• **What is needed**:
Once you find the line containing "Brincos à Rainha", please retype it and every line after it to the end of the entries, exactly and with nothing added.

(Before-and-after change records)
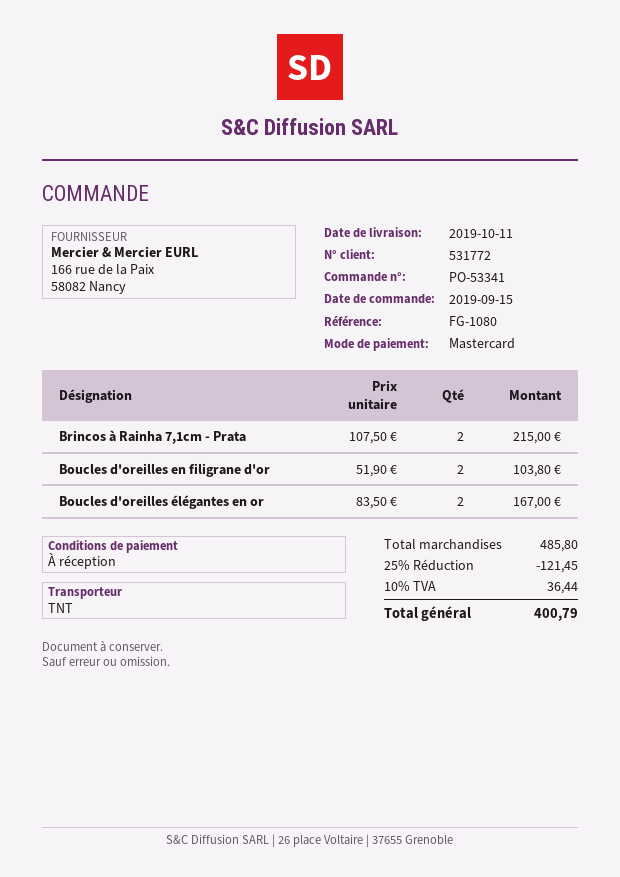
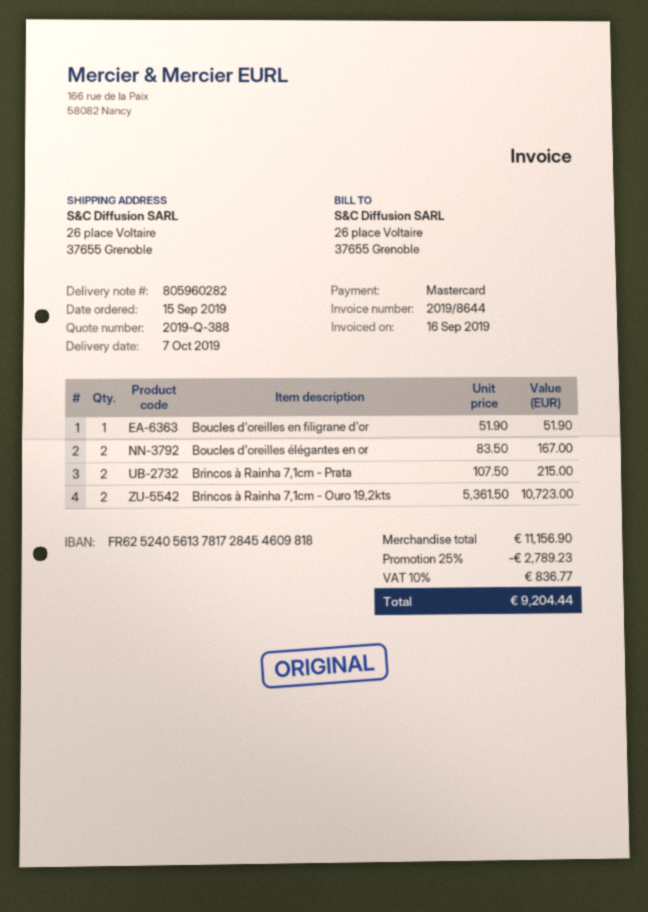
delivery date: 2019-10-11 -> 2019-10-07
Boucles d'oreilles en filigrane d'or: 2 x 51.90 = 103.80 -> 1 x 51.90 = 51.90
Brincos à Rainha 7,1cm - Ouro 19,2kts: none -> 2 x 5361.50 = 10723.00
subtotal: 485.80 -> 11156.90
discount: 25% = 121.45 -> 25% = 2789.23
tax: 10% = 36.44 -> 10% = 836.77
total: 400.79 -> 9204.44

• **Exercise result**:
Brincos à Rainha 7,1cm - Ouro 19,2kts: none -> 2 x 5361.50 = 10723.00
subtotal: 485.80 -> 11156.90
discount: 25% = 121.45 -> 25% = 2789.23
tax: 10% = 36.44 -> 10% = 836.77
total: 400.79 -> 9204.44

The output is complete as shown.